He leaves. Jonathan doesn’t blink when he hears the door lock behind him. A card pyramid is erected.
12) Paprika hendl for supper. As excellent as he remembers. Huzzah.
13) The next time he’s herded into the library, he sees what looks suspiciously like his travel paraphernalia flimsily hidden behind a bit of drapery. Dracula is shuffling the deck.
14) “A true prize on the table this time, my friend. I know you are one to appreciate the splendor of our beautiful country, just as I know it is, for your own safety, quite impossible to go exploring alone in the wild.
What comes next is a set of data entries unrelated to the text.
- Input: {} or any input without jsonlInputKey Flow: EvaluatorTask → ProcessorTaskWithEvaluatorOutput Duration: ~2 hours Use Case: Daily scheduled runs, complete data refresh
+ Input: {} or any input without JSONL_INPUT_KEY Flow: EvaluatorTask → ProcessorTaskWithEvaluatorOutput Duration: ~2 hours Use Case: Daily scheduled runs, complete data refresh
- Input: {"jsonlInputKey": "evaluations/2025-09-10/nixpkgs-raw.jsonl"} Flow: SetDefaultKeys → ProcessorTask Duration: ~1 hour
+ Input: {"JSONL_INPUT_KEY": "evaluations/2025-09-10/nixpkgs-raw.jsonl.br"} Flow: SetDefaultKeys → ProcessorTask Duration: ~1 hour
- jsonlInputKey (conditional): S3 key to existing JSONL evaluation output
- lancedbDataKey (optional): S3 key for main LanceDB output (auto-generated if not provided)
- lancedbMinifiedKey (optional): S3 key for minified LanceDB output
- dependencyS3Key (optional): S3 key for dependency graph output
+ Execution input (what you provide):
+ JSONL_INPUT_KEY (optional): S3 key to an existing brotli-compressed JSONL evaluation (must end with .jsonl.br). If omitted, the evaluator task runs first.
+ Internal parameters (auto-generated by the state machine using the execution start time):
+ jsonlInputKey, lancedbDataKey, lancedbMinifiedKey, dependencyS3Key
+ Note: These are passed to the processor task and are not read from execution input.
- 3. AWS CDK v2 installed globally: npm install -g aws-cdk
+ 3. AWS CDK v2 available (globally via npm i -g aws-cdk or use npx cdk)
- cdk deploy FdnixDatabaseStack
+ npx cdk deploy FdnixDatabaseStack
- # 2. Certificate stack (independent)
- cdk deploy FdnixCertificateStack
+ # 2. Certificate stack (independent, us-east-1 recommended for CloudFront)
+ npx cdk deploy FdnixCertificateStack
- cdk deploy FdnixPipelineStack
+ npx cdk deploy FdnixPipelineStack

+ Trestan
Too many wolves about. But if you win the majority tonight, I shall see to it that my driver takes a leave from his own many errands to escort you beyond the castle for a time, if you so wish.”
“…And if I lose the majority?” He can’t help it: “I’m sure there’s little from me you’d be interested in.”
Dracula grins.
“We shall think of something, I’m certain. Here. Deal.”
15) As expected, Jonathan’s face isn’t effortlessly unreadable in its misery anymore. He has something to play for, even if his trust in Dracula’s dangling carrot on the stick is nigh nonexistent. He loses more. He struggles more. He worries more…
16) …But the wins and losses remain surprisingly even. On into the dawn they play, matching victory for victory. Even the Count seems puzzled. Jonathan is just tired. He was never going to win. The ‘driver’ will fall to some mysterious ailment, his possessions will disappear the moment he’s sent out of the room ahead of the Count. To Hell with it.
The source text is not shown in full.